■ **About this exercise**: Your copy of the entries below should hold exactly the lines from the one containing "In magazzino (2): 7" to the one containing "quote number: Q-48700 -> Q-48070", inclusive, and no pictures.

(Version difference data)
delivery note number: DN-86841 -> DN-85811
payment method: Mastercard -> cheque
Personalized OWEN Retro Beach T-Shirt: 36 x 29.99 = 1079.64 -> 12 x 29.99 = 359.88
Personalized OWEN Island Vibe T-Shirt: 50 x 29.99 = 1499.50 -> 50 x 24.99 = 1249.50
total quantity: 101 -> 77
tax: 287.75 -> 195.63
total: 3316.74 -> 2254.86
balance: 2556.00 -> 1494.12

--

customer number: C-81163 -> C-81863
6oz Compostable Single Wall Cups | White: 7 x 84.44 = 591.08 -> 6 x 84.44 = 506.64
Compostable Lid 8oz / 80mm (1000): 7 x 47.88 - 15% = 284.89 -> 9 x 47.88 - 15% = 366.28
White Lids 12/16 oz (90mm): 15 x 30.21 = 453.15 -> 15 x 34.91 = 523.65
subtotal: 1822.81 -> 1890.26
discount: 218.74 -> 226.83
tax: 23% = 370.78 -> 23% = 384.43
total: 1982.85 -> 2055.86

* * *

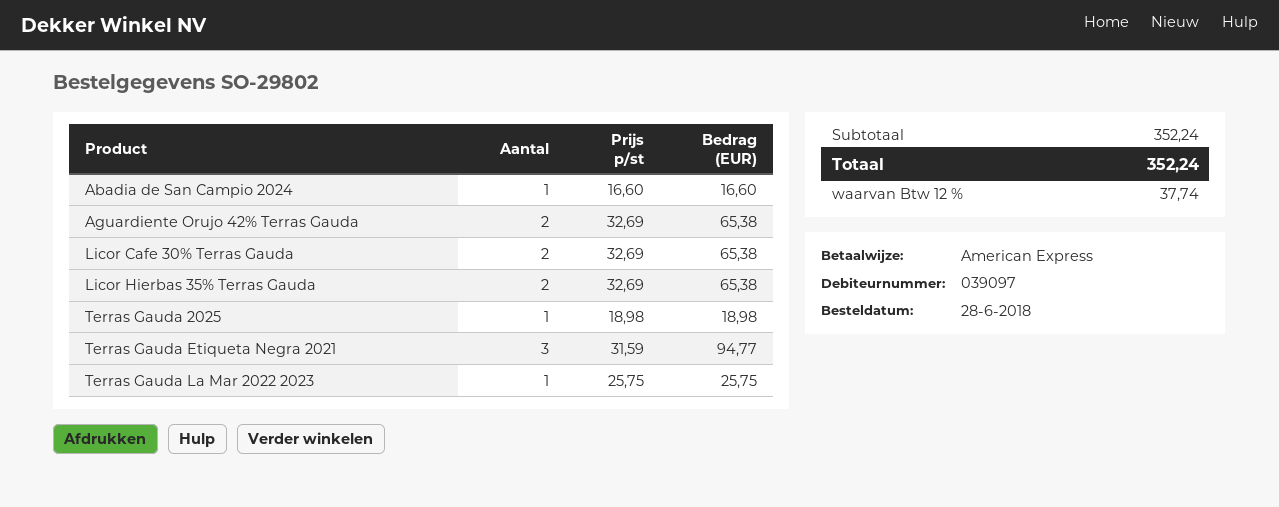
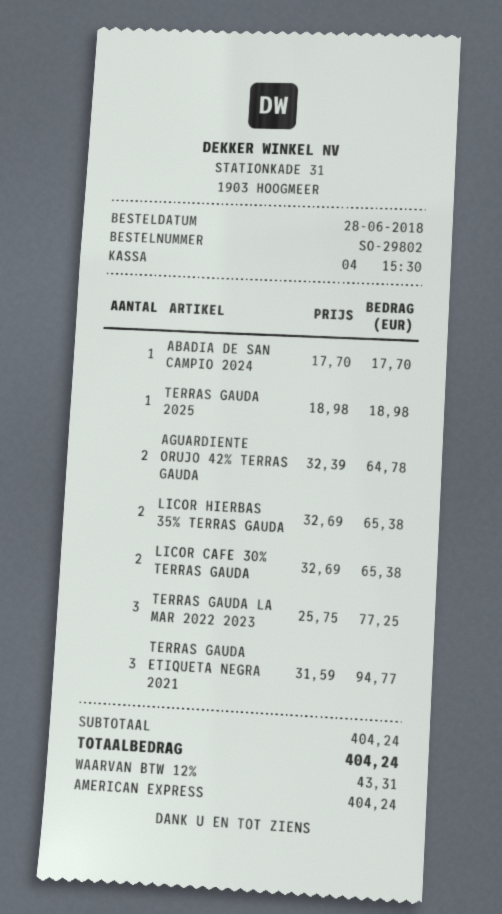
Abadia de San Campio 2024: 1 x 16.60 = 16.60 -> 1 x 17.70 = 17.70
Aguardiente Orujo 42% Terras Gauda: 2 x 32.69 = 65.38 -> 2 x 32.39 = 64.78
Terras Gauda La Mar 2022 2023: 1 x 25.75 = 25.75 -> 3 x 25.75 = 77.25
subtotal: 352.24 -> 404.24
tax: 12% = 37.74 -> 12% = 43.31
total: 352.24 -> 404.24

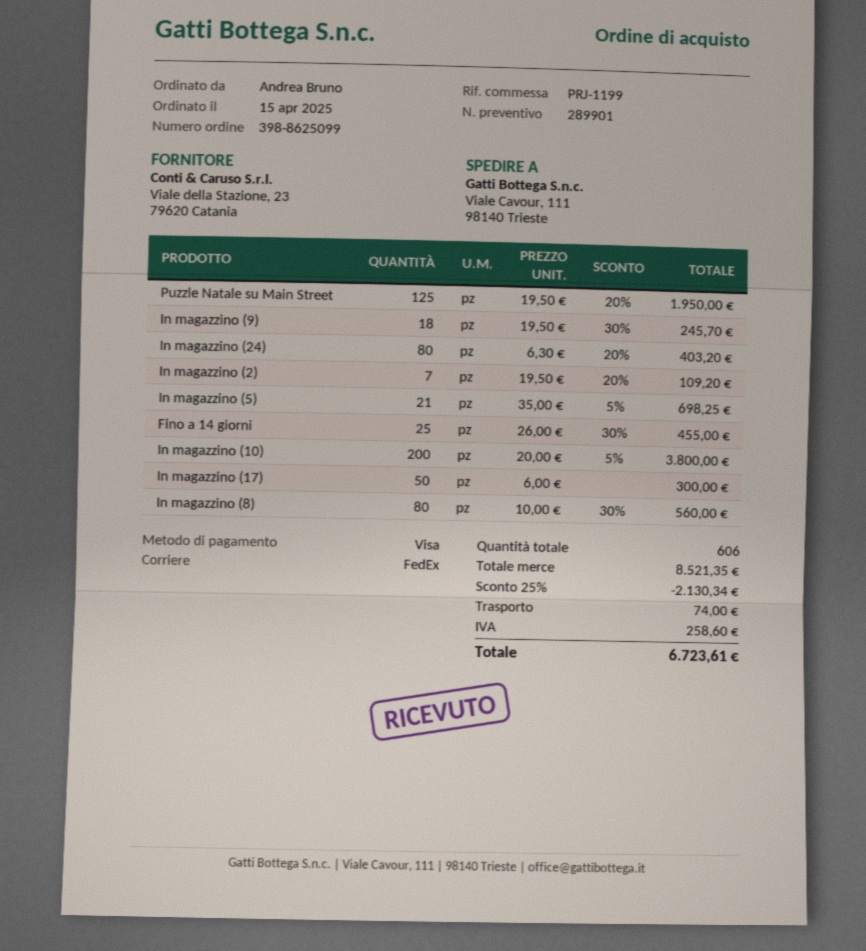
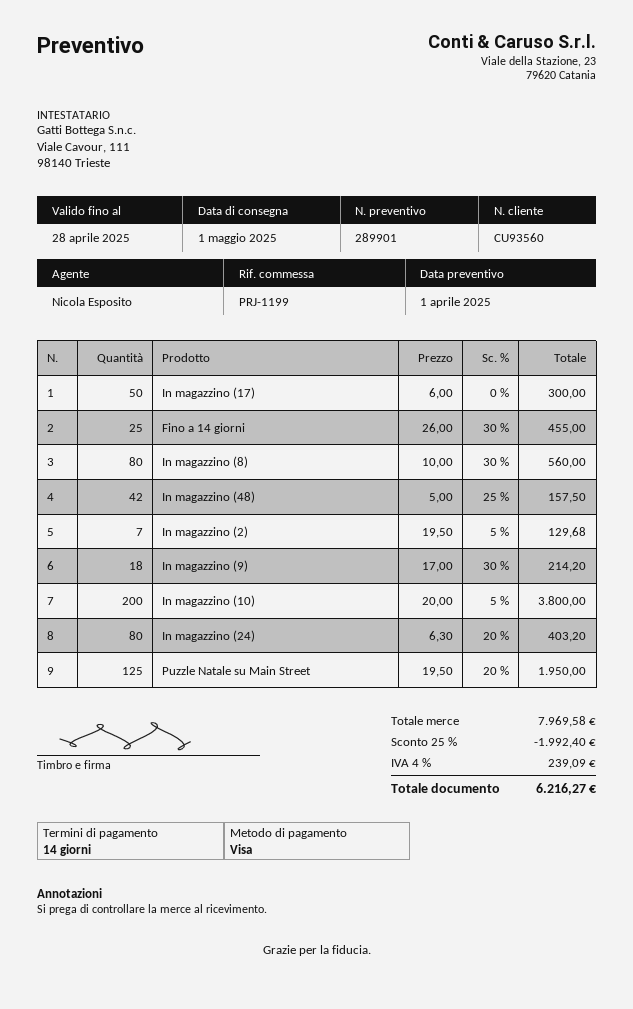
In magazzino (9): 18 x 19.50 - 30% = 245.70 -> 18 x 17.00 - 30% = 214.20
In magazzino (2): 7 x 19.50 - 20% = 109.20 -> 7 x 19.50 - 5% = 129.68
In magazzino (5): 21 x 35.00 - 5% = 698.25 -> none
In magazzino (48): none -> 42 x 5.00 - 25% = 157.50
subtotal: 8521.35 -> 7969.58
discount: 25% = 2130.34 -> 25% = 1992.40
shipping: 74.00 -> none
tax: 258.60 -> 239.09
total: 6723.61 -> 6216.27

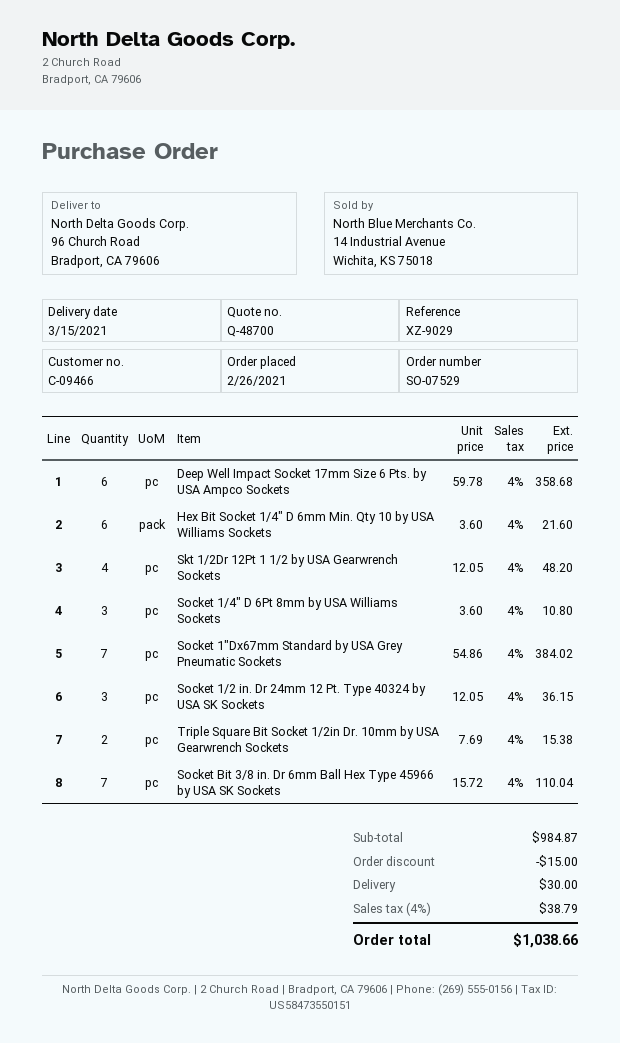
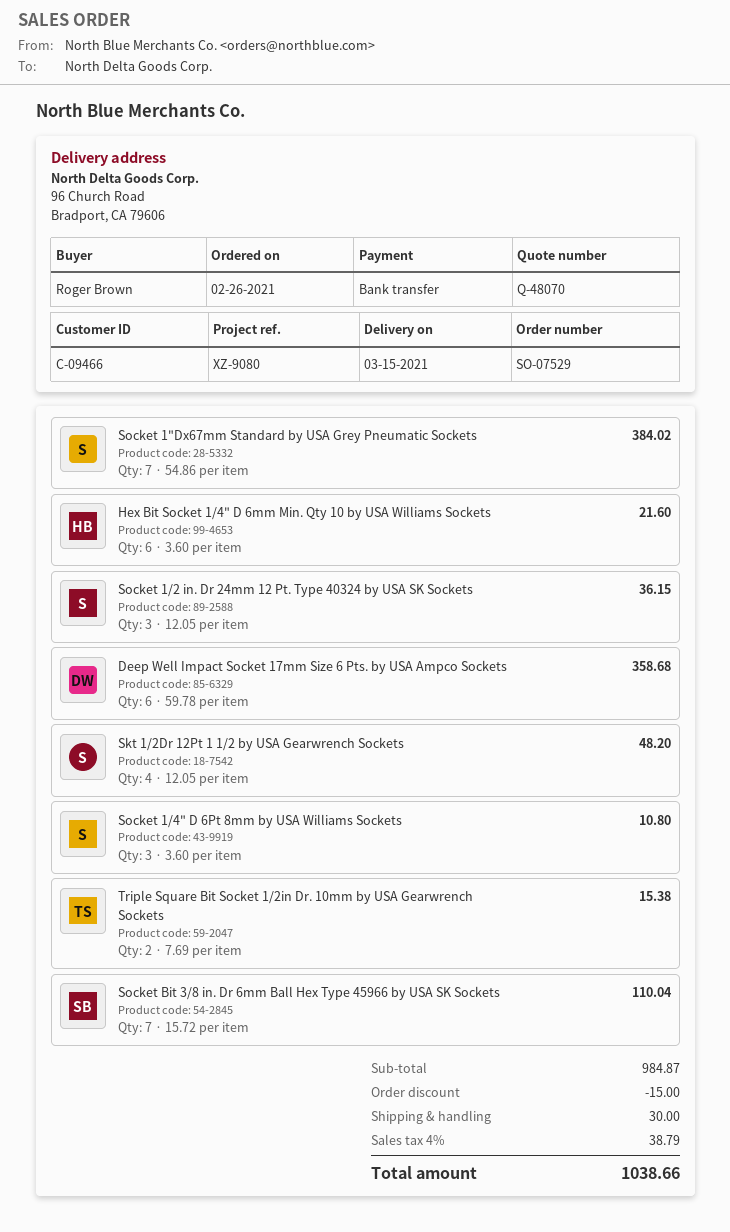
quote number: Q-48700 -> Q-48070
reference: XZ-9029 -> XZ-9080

■ **Answer**:
In magazzino (2): 7 x 19.50 - 20% = 109.20 -> 7 x 19.50 - 5% = 129.68
In magazzino (5): 21 x 35.00 - 5% = 698.25 -> none
In magazzino (48): none -> 42 x 5.00 - 25% = 157.50
subtotal: 8521.35 -> 7969.58
discount: 25% = 2130.34 -> 25% = 1992.40
shipping: 74.00 -> none
tax: 258.60 -> 239.09
total: 6723.61 -> 6216.27

quote number: Q-48700 -> Q-48070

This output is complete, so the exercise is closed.